What the task requires
Which lines of the entries below run from the one holding "display: flex;" to the one holding "-286,28 +286,20 @@", inclusive? Set down exactly those lines and no others.

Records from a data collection

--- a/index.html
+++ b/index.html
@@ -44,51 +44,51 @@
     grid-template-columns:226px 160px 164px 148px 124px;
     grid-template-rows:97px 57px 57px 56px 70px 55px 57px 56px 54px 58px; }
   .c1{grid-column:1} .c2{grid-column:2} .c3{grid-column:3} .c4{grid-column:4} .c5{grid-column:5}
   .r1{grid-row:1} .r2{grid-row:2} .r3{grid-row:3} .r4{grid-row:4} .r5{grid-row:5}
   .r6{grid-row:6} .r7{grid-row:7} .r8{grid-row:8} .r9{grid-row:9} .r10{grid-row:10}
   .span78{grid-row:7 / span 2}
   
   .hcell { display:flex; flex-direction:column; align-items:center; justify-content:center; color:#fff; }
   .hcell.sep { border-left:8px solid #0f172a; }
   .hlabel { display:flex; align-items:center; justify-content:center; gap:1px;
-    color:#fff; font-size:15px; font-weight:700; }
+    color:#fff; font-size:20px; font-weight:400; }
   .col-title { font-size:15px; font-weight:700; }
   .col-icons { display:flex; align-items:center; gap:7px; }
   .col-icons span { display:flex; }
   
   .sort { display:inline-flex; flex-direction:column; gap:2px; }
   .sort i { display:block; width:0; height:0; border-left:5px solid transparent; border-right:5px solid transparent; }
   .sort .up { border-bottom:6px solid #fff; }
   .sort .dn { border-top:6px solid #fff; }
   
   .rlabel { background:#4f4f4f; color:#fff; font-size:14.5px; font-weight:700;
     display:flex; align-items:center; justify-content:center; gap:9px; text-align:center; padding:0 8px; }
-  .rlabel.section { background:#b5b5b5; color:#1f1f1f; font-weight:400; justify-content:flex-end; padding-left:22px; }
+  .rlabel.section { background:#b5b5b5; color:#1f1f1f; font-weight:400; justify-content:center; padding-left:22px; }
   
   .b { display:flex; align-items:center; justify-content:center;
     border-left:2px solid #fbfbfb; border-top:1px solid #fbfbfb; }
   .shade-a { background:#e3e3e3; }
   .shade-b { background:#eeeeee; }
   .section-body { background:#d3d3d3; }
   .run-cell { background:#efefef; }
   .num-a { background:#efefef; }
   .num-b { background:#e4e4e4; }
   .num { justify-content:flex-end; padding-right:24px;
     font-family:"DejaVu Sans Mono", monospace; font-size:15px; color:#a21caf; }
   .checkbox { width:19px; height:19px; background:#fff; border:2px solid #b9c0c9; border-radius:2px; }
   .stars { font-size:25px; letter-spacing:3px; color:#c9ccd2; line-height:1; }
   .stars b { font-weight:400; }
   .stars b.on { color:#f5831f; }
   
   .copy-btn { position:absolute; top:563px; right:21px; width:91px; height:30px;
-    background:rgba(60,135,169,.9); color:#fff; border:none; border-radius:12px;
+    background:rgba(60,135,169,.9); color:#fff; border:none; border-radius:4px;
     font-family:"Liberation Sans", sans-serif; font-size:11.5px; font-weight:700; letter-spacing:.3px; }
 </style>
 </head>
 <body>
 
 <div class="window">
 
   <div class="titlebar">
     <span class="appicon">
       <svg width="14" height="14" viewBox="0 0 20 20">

==

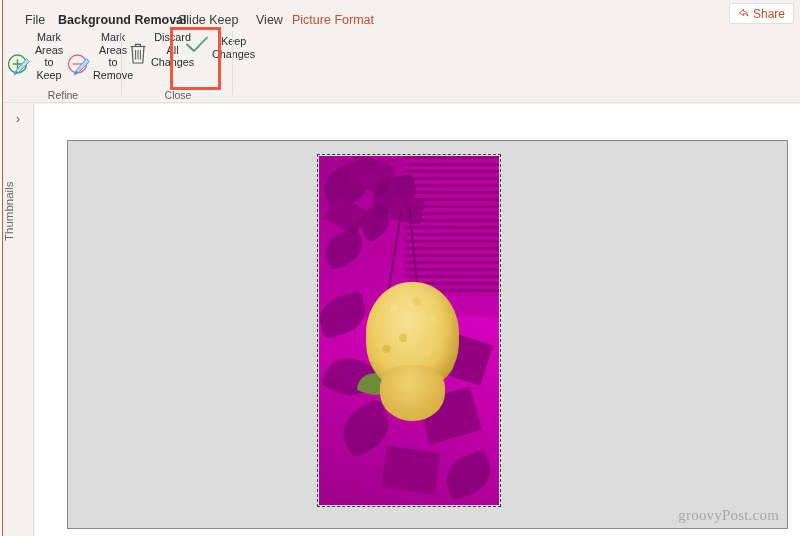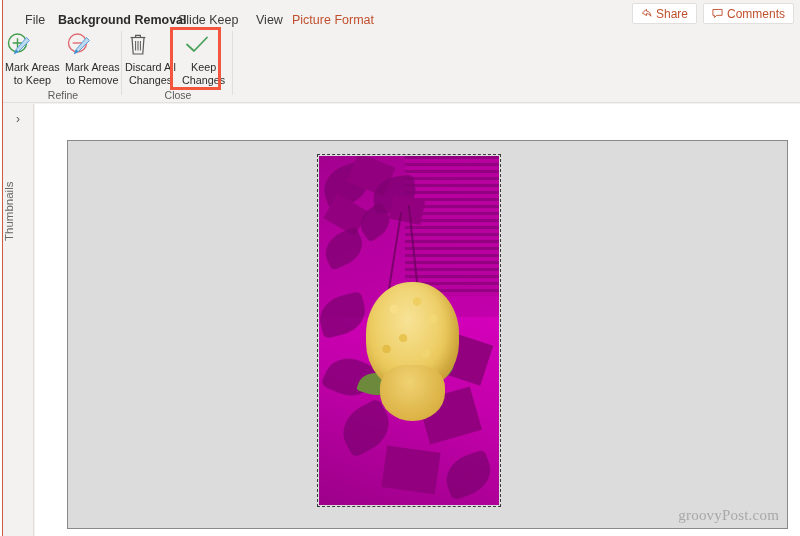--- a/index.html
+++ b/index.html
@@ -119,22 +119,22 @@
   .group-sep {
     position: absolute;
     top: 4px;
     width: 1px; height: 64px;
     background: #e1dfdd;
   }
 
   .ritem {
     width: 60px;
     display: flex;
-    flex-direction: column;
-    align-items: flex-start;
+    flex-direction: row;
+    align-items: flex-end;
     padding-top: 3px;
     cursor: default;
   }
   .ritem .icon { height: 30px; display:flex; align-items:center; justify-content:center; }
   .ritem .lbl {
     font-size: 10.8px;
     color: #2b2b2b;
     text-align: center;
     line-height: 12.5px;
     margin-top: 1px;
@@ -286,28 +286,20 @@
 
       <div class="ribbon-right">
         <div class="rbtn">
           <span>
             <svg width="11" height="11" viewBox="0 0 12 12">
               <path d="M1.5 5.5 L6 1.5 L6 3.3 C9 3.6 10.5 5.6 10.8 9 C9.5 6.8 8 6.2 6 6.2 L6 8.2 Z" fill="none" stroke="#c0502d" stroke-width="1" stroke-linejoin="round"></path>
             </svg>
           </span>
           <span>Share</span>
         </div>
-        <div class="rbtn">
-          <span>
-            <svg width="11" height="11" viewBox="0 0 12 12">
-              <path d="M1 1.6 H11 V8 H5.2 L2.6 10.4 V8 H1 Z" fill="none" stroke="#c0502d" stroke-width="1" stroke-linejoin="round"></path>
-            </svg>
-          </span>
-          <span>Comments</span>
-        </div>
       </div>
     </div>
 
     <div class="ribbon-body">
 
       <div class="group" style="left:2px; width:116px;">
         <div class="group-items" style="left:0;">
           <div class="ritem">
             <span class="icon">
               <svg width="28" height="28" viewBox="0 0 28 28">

* * *

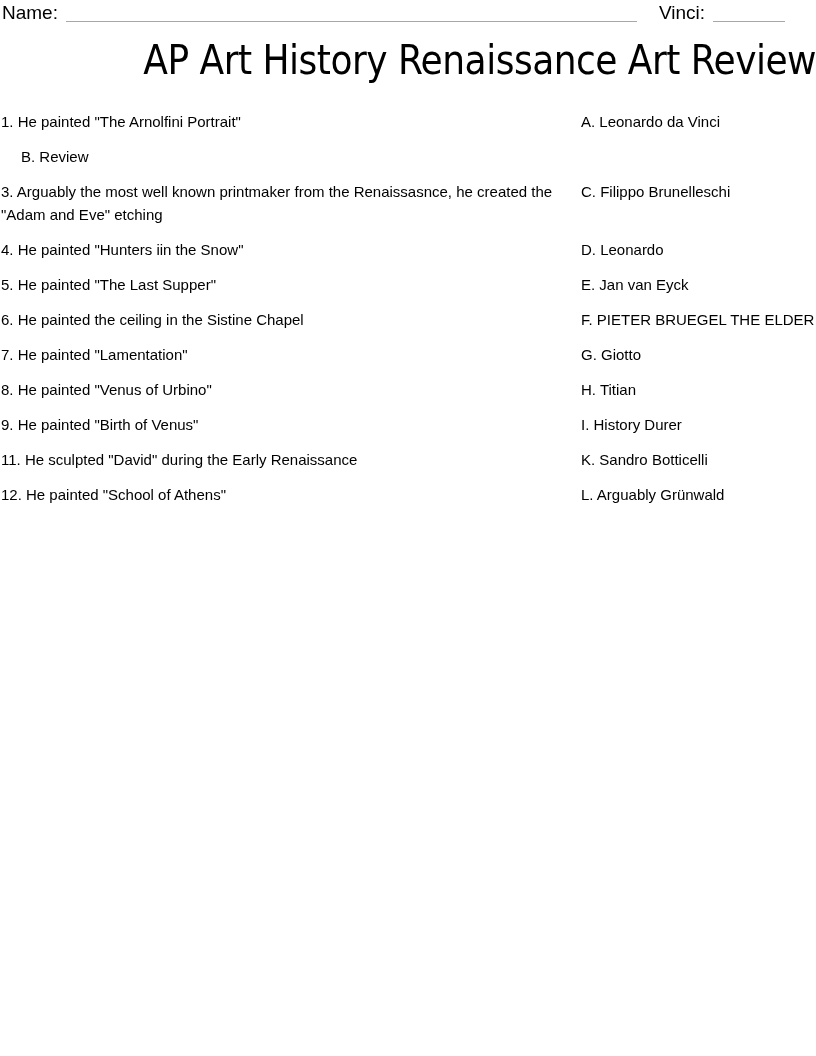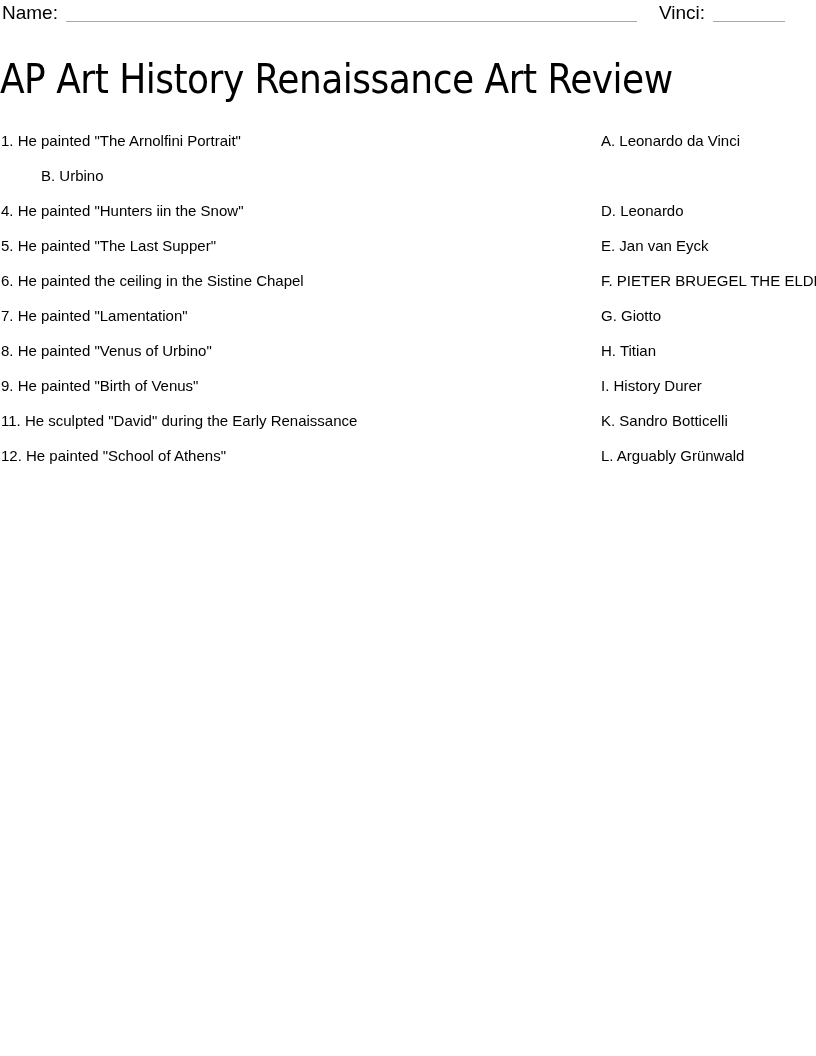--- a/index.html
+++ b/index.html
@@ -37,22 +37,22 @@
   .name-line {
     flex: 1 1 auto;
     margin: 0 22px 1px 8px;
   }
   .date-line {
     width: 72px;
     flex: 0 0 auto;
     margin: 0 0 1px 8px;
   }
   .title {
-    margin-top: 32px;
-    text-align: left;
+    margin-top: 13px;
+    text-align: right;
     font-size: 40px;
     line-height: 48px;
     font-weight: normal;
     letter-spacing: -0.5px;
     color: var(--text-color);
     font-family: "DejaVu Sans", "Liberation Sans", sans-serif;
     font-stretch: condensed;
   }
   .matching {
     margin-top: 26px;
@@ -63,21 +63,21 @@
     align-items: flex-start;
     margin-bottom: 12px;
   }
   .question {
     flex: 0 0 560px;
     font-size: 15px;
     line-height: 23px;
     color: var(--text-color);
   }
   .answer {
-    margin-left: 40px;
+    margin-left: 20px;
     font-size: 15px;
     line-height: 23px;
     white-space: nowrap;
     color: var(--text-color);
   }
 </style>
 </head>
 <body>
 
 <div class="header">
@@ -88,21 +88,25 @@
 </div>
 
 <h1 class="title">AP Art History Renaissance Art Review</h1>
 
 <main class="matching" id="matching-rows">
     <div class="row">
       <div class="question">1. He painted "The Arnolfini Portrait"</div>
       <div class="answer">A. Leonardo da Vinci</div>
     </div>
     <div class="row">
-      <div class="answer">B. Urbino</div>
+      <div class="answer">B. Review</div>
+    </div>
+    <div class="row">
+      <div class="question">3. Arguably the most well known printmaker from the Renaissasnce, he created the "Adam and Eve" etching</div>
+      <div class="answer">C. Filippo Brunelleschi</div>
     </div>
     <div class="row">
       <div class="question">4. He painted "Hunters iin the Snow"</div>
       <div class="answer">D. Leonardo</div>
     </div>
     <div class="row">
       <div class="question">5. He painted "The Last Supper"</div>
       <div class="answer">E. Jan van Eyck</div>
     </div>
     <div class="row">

Response
     display: flex;
-    flex-direction: column;
-    align-items: flex-start;
+    flex-direction: row;
+    align-items: flex-end;
     padding-top: 3px;
     cursor: default;
   }
   .ritem .icon { height: 30px; display:flex; align-items:center; justify-content:center; }
   .ritem .lbl {
     font-size: 10.8px;
     color: #2b2b2b;
     text-align: center;
     line-height: 12.5px;
     margin-top: 1px;
@@ -286,28 +286,20 @@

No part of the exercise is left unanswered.